# Task instructions
Among the entries below, find every line that contains the string "align", then copy it.

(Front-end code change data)
___

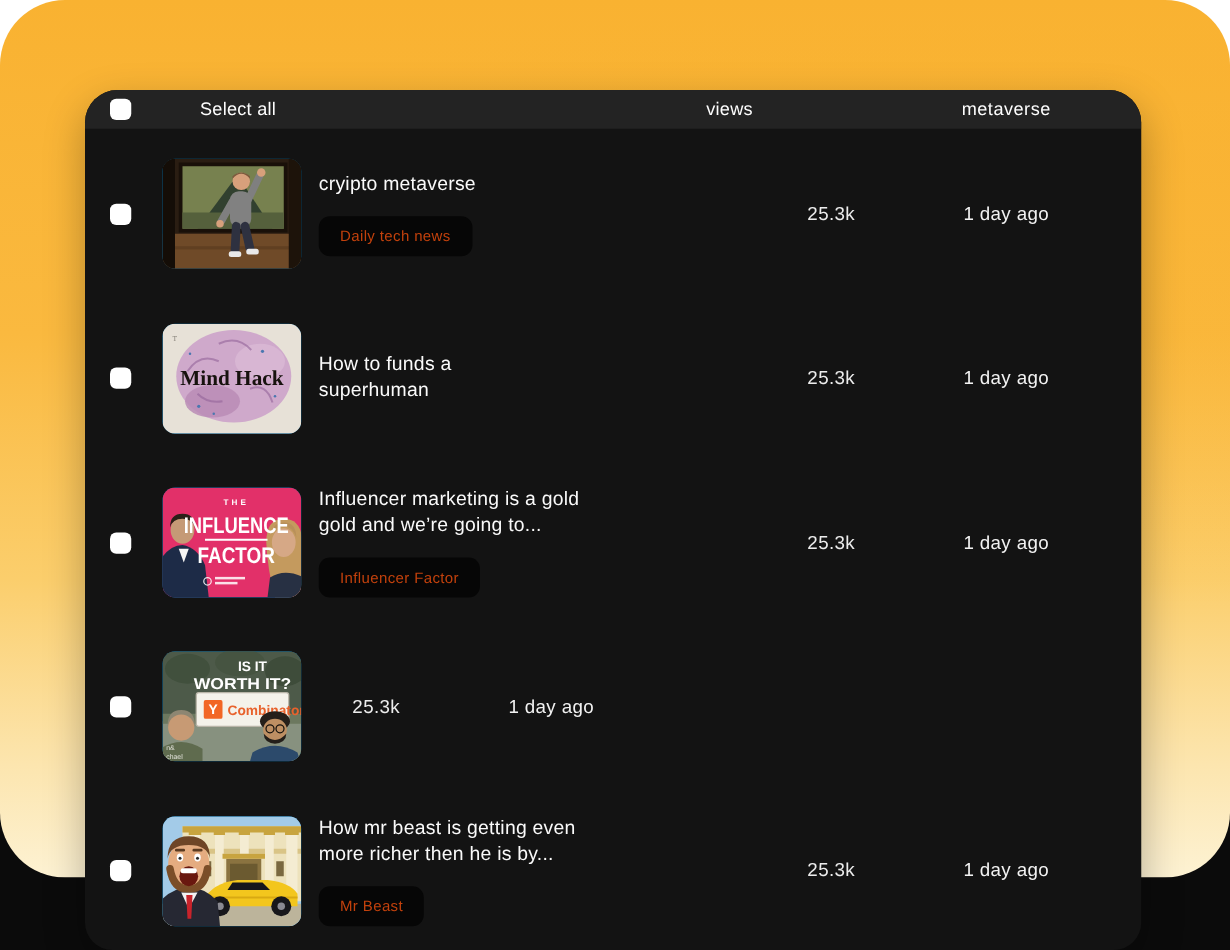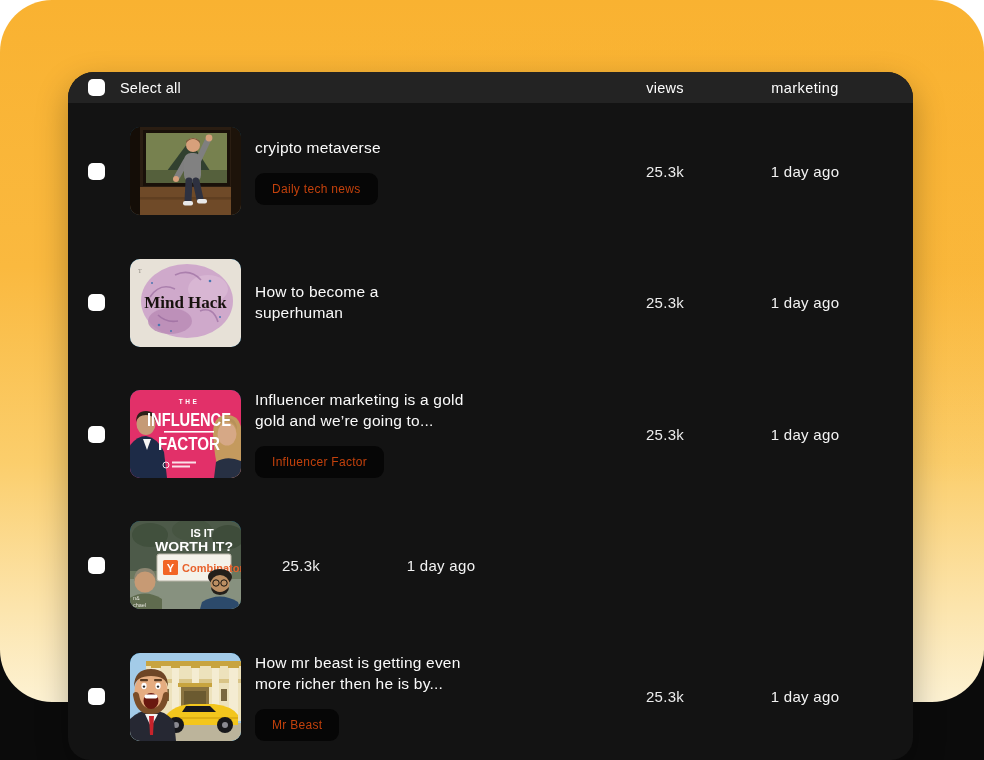--- a/index.html
+++ b/index.html
@@ -41,7 +41,7 @@
     background:#232323;
     display:flex;align-items:center;
     padding:0 28px 0 20px;
-    font-size:14.5px;letter-spacing:.2px;color:#fdfdfd;
+    font-size:14.5px;letter-spacing:.2px;color:#fdfdfd;gap:40px;
   }
   .checkbox{
     width:17px;height:17px;background:#ffffff;border-radius:5px;

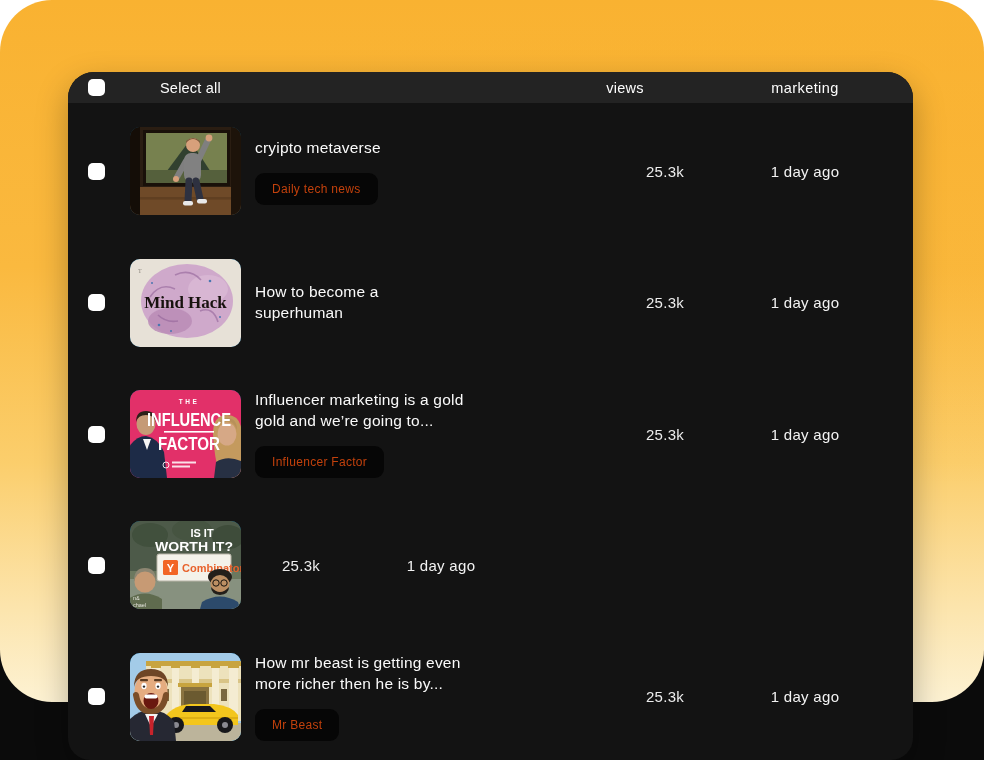--- a/index.html
+++ b/index.html
@@ -49,7 +49,7 @@
   }
   .select-all-label{margin-left:15px;}
   .thead .spacer{flex:1;}
-  .hcol-views{width:120px;text-align:center;}
+  .hcol-views{width:120px;text-align:left;}
   .hcol-published{width:160px;text-align:center;letter-spacing:.4px;}
   .tbody{flex:1;display:flex;flex-direction:column;}
   .row{

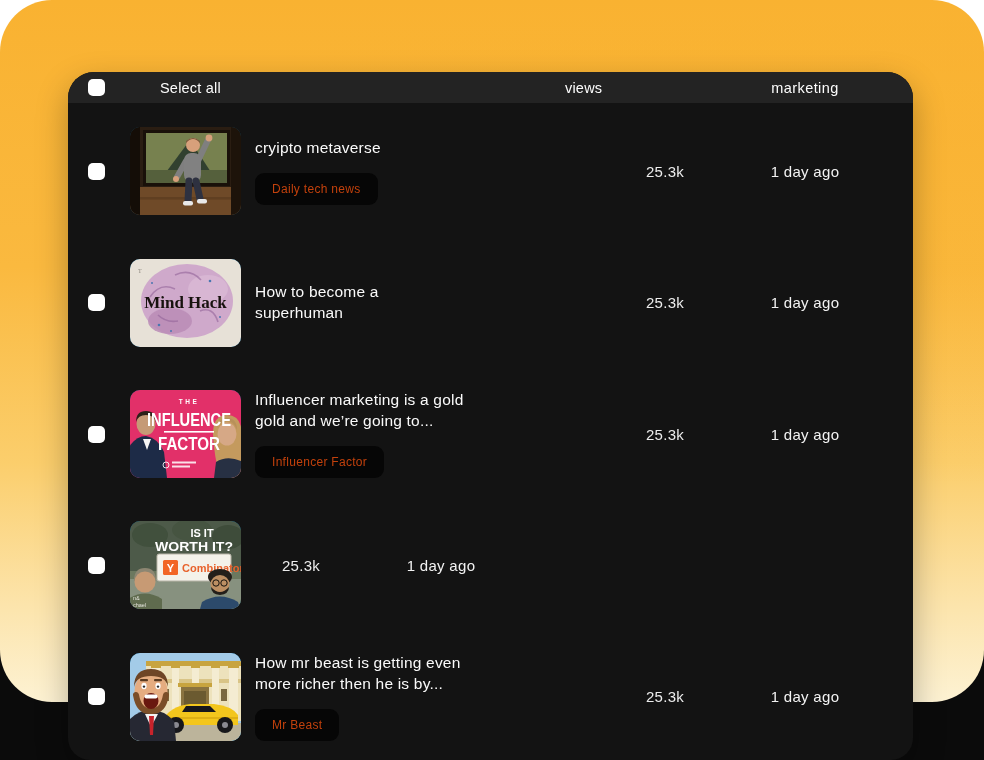--- a/index.html
+++ b/index.html
@@ -93,7 +93,7 @@
       <span class="select-all-label">Select all</span>
       <span class="spacer"></span>
       <span class="hcol-views">views</span>
-      <span class="hcol-published">marketing</span>
+      <span class="hcol-published">metaverse</span>
     </div>
 
     <div class="tbody">

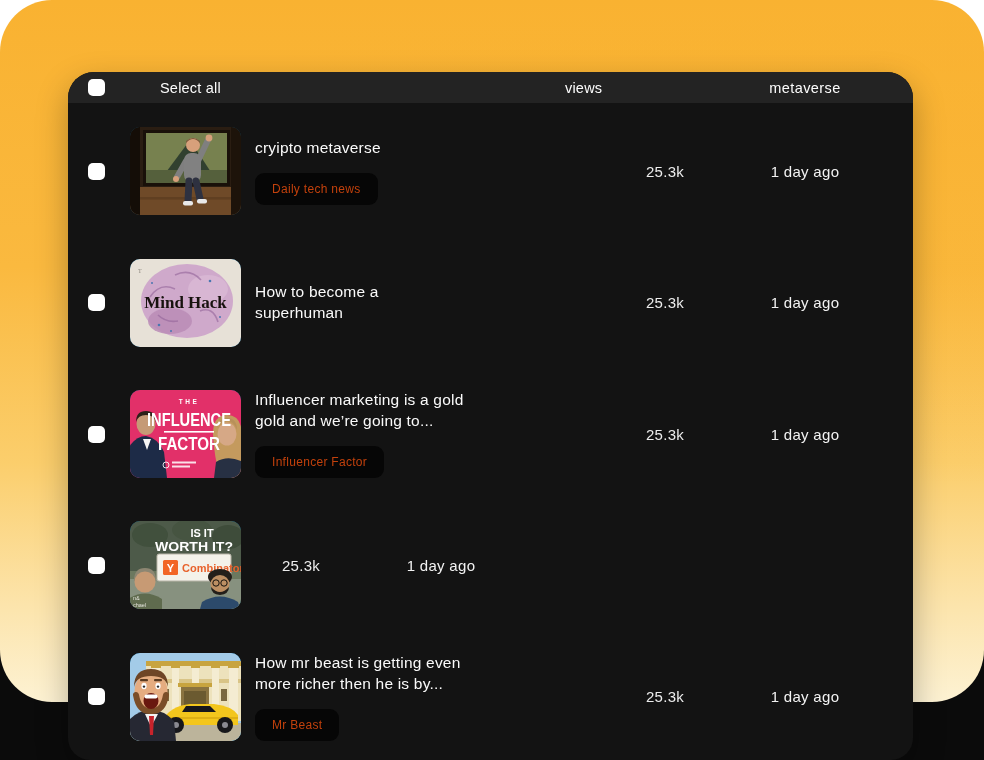--- a/index.html
+++ b/index.html
@@ -159,7 +159,7 @@
         </div>
         <div class="cell-main">
           <div class="title">
-            <span>How to become a</span>
+            <span>How to funds a</span>
             <span>superhuman</span>
           </div>
         </div>

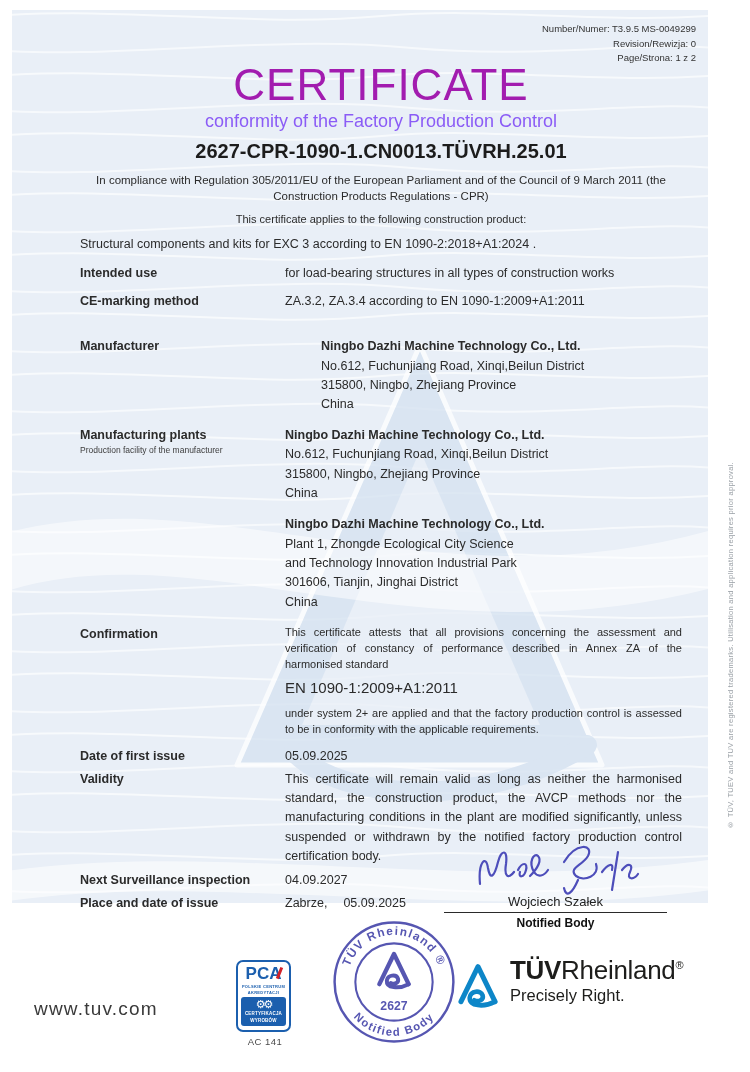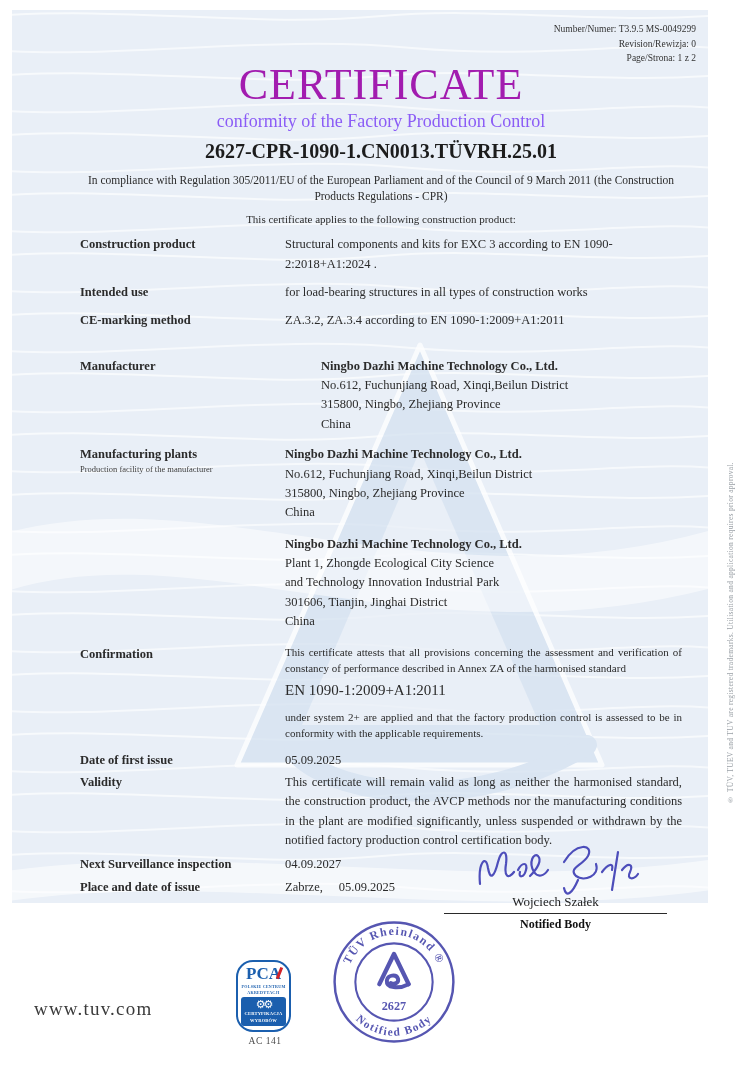--- a/index.html
+++ b/index.html
@@ -4,7 +4,7 @@
 <style>
   html,body{margin:0;padding:0;background:#fff;}
   .page{position:relative;width:750px;height:1072px;background:#fff;overflow:hidden;
-        font-family:Liberation Serif, serif;color:#2b2b2b;}
+        font-family:Liberation Sans, sans-serif;color:#2b2b2b;}
   .paper{position:absolute;left:12px;top:10px;width:696px;height:893px;background:#e9eff7;}
   .bg-svg{position:absolute;left:0;top:0;z-index:0;}
   .meta{position:absolute;top:12px;right:12px;z-index:2;text-align:right;font-size:9.5px;line-height:1.55;color:#333;}

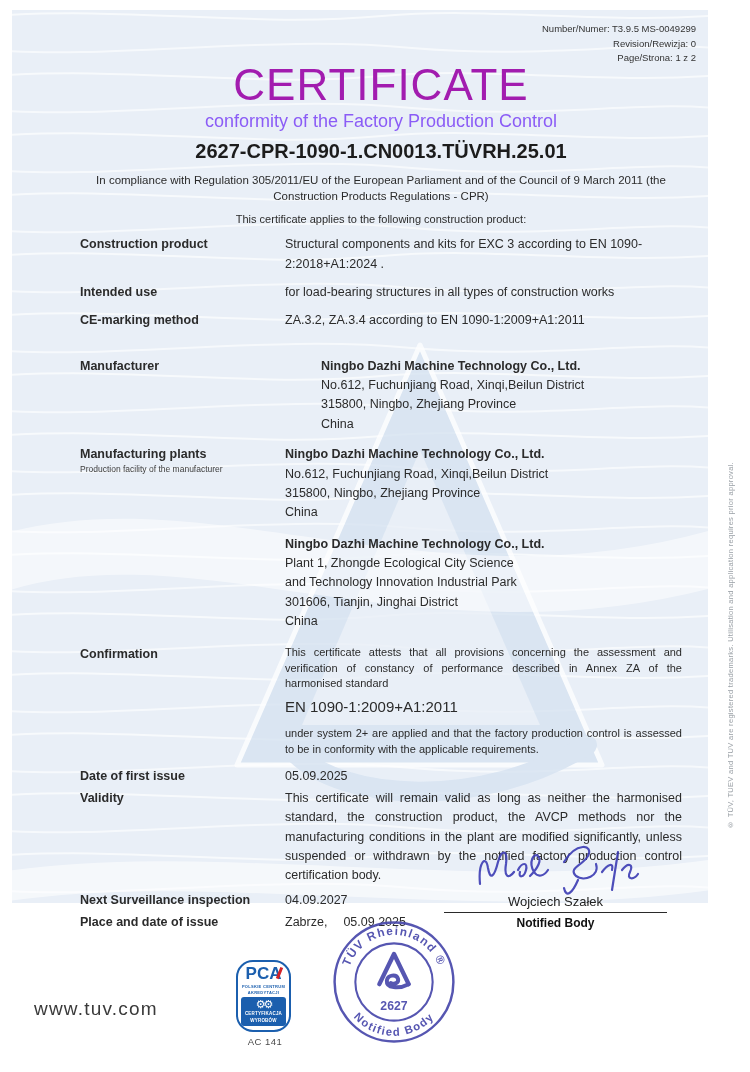--- a/index.html
+++ b/index.html
@@ -124,7 +124,6 @@
       <div class="rows">
 
         <div class="row mb-sm">
-          <div class="lbl">Construction product</div>
           <div class="val">Structural components and kits for EXC 3 according to EN 1090-2:2018+A1:2024 .</div>
         </div>
 

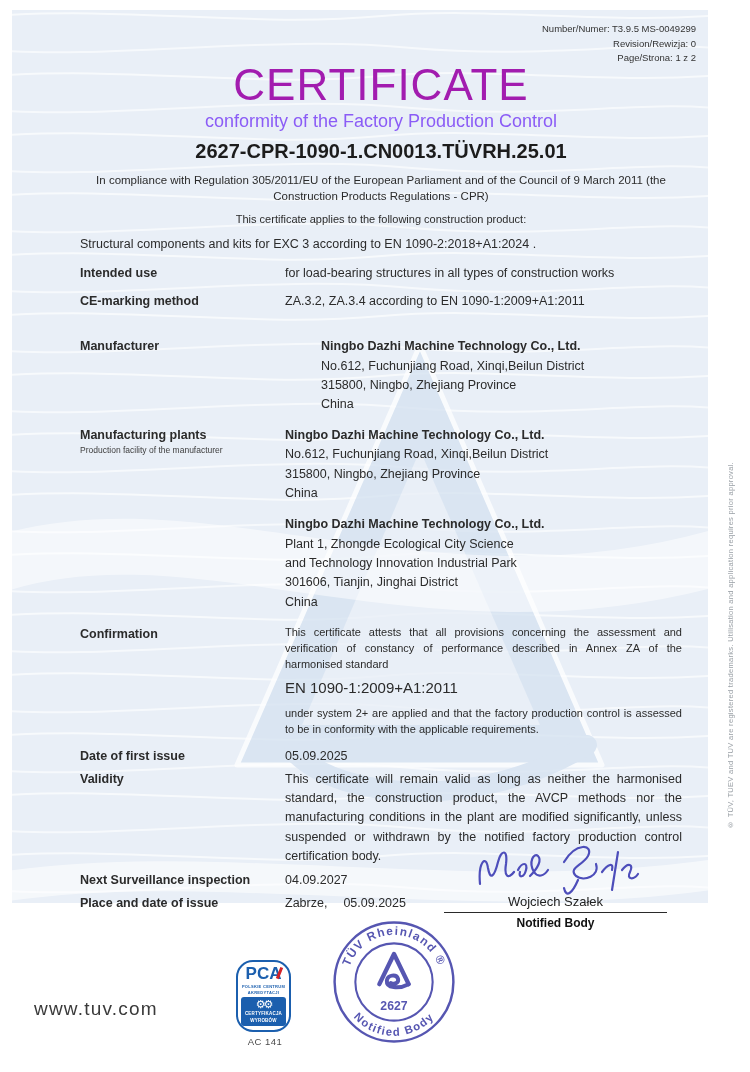--- a/index.html
+++ b/index.html
@@ -35,7 +35,7 @@
   
   .website{position:absolute;left:34px;top:998px;z-index:3;font-size:19px;font-weight:500;letter-spacing:1.2px;color:#3a3a3a;}
   .pca-wrap{position:absolute;left:236px;top:960px;z-index:3;width:58px;text-align:center;}
-  .pca-card{width:55px;border:2px solid #1b5fae;border-radius:17px;background:#fff;padding:3px 0 4px;box-sizing:border-box;}
+  .pca-card{width:55px;border:2px solid #1b5fae;border-radius:7px;background:#fff;padding:3px 0 4px;box-sizing:border-box;}
   .pca-acronym{color:#1b5fae;font-weight:700;font-size:17px;line-height:1;position:relative;display:inline-block;}
   .pca-acronym::after{content:"";position:absolute;right:0px;top:2px;width:3px;height:12px;background:#d2232a;transform:rotate(22deg);}
   .pca-org{color:#1b5fae;font-size:4px;font-weight:700;letter-spacing:.3px;line-height:1.4;margin-top:1px;}

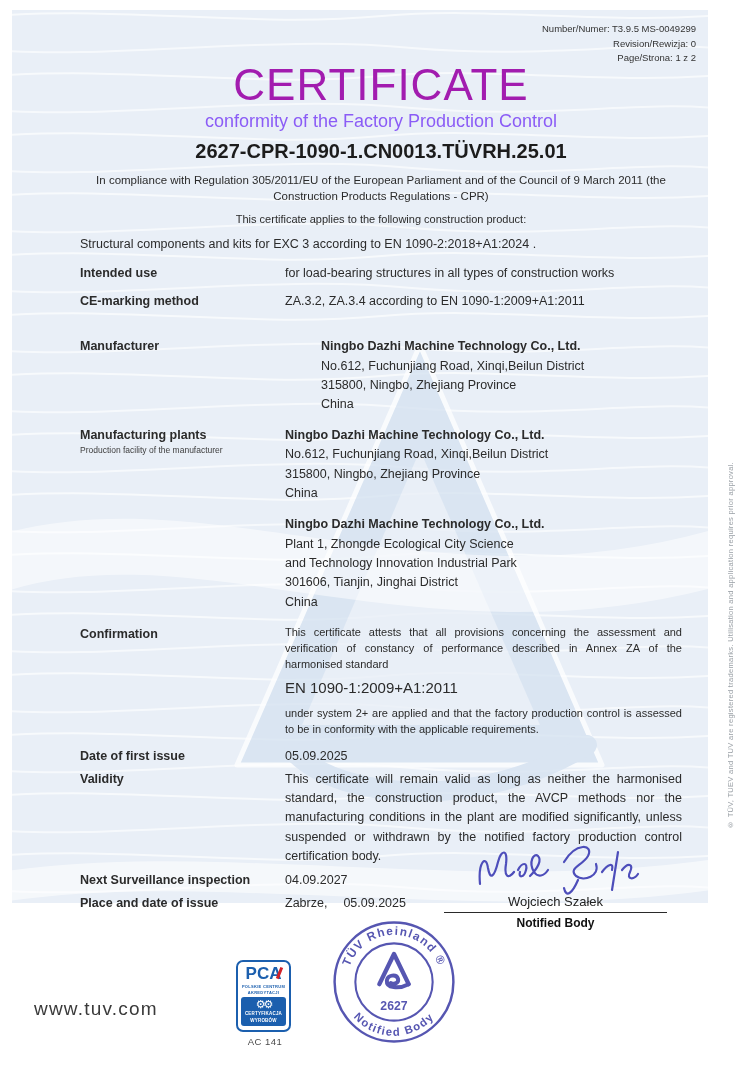--- a/index.html
+++ b/index.html
@@ -264,6 +264,18 @@
     <text x="70" y="100" font-size="13" font-weight="600" fill="#4a4aac" text-anchor="middle">2627</text>
   </svg>
 
+  <div class="brand">
+    <svg class="brand-tri" width="46" height="46" viewBox="0 0 100 100">
+      <g fill="none" stroke="#0d86c8" stroke-linecap="round" stroke-linejoin="round">
+        <path d="M13,84 L50,8 L87,84" stroke-width="11"></path>
+        <path d="M87,84 C62,97 30,94 32,75 C34,60 56,58 60,70 C63,80 52,86 42,81" stroke-width="10"></path>
+      </g>
+    </svg>
+    <div class="brand-text">
+      <div class="brand-name"><b>TÜV</b><span>Rheinland</span><span class="brand-reg">®</span></div>
+      <div class="brand-tagline">Precisely Right.</div>
+    </div>
+  </div>
 
   <div class="side-note">® TÜV, TUEV and TUV are registered trademarks. Utilisation and application requires prior approval.</div>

___

# Response area
     display:flex;align-items:center;
-  .hcol-views{width:120px;text-align:center;}
+  .hcol-views{width:120px;text-align:left;}
   .hcol-published{width:160px;text-align:center;letter-spacing:.4px;}
   .meta{position:absolute;top:12px;right:12px;z-index:2;text-align:right;font-size:9.5px;line-height:1.55;color:#333;}
   .pca-wrap{position:absolute;left:236px;top:960px;z-index:3;width:58px;text-align:center;}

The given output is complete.